Seeing the [M] rating for a Final Fantasy game was kind of surreal. We all were looking forward to Final Fantasy Versus XIII to be the first mature game in the series. Seeing 2006 Noctis stab a guy in the chest was brutal. Having him repeatedly slam a cop on a police car was hardcore. Of course, we never got Final Fantasy Versus XIII. We did get Final Fantasy Type-0, the first [M] rated video game in the series. In fact, at one point, they were both apart of the Fabula Nova Crystallis series. This spinoff was looking to be a very dark series.

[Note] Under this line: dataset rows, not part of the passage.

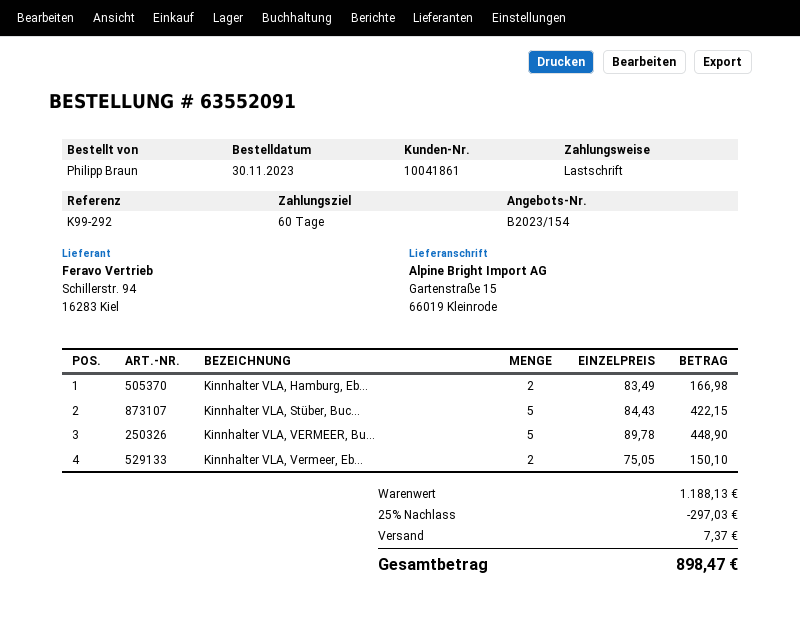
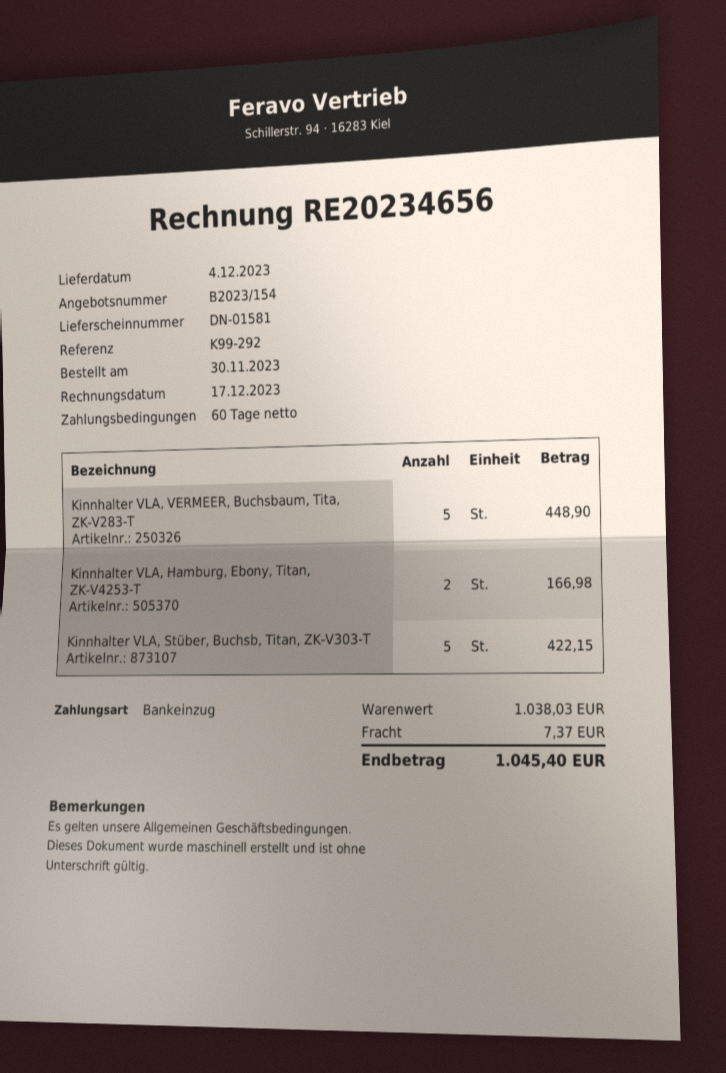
Kinnhalter VLA, Vermeer, Eb...: 2 for 150.10 -> none
subtotal: 1188.13 -> 1038.03
discount: 25% = 297.03 -> none
total: 898.47 -> 1045.40

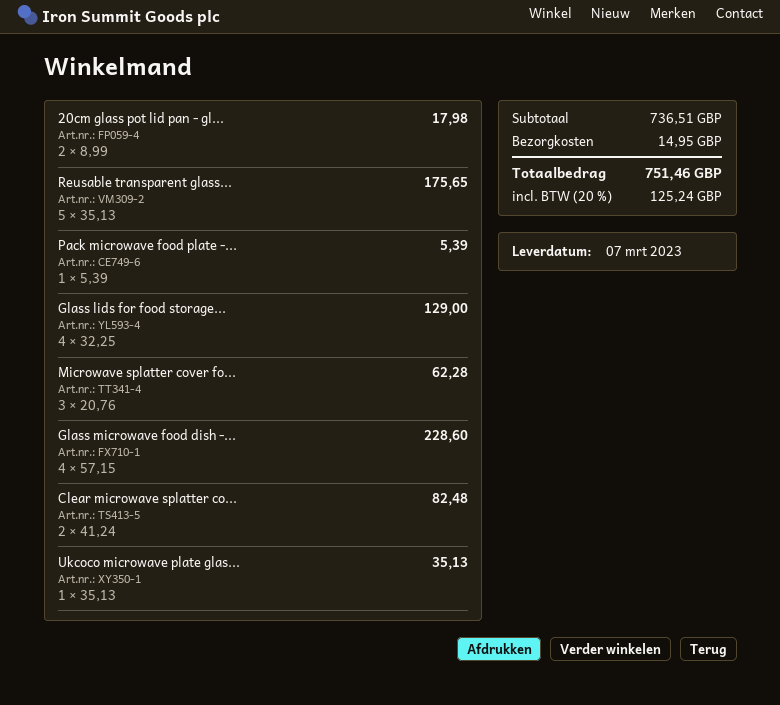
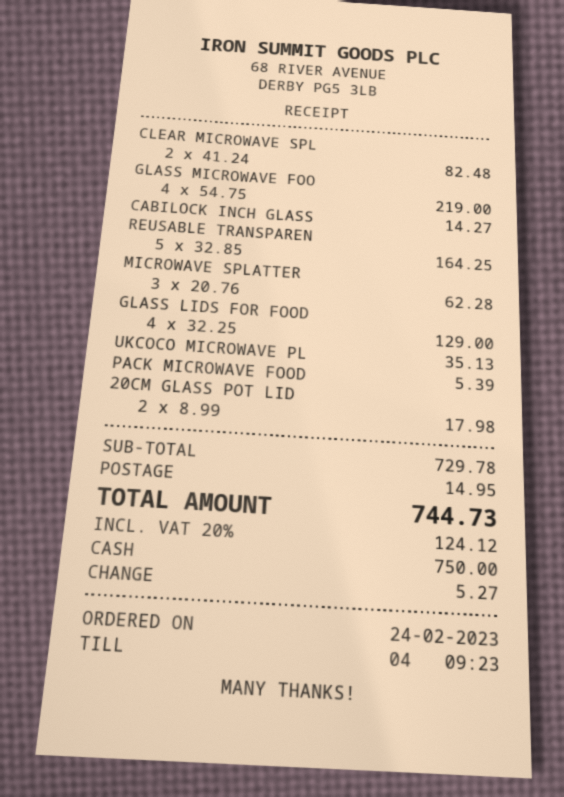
Reusable transparent glass...: 5 x 35.13 = 175.65 -> 5 x 32.85 = 164.25
Glass microwave food dish -...: 4 x 57.15 = 228.60 -> 4 x 54.75 = 219.00
CABILOCK INCH GLASS: none -> 1 x 14.27 = 14.27
subtotal: 736.51 -> 729.78
tax: 20% = 125.24 -> 20% = 124.12
total: 751.46 -> 744.73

Why did we want a mature Final Fantasy? Maybe because we wanted weight and consequences to death in Final Fantasy. Of course, the violence doesn’t make a game mature, just dark. Most mature themes are elusive to younger audiences; they don’t have the life wisdom to understand the concepts. Children might experience themes of loss, identity, and death. Presenting them in a way adults can reflect upon in a thoughtful way takes skill.
But video games depictions of violence and gore is what earns [M] ratings. Here, Final Fantasy Type-0 starts with both in its first few scenes. A man screams out in pain over not wanting to die. He weeps. Even the lovable Chocobo dies. We’re seeing the terrible effects of war. Even Final Fantasy Tactics didn’t touch on these subjects.
Yet, what Final Fantasy Type-0 has is a lot of weird plot devices. In a lot of anime, the protagonist is fearful of people “forgetting” them. That’s a very high school-esque fear, a step above the fear of not being popular. A lot of the themes in the game revolve around this. Even worst, a lot of the characters have the same idiotic tropes you’d see in an anime. The contrast is jarring, like seeing the Clannad characters on the battlefield.
In a weird way, a lot of the themes are lost in the same high school tropes nearly every anime contains. But, a lot of classmates die. The tonal shift is crazy. Can you believe that Type-0 is apart of the Fabula Nova Crystallis saga? Final Fantasy XIII dumped a lot of information on the player. Type-0, by comparison, is much easier to digest. But it’s still not more mature than Final Fantasy XIII. Sometimes even more so, because it’s adult writing for teenage protagonists.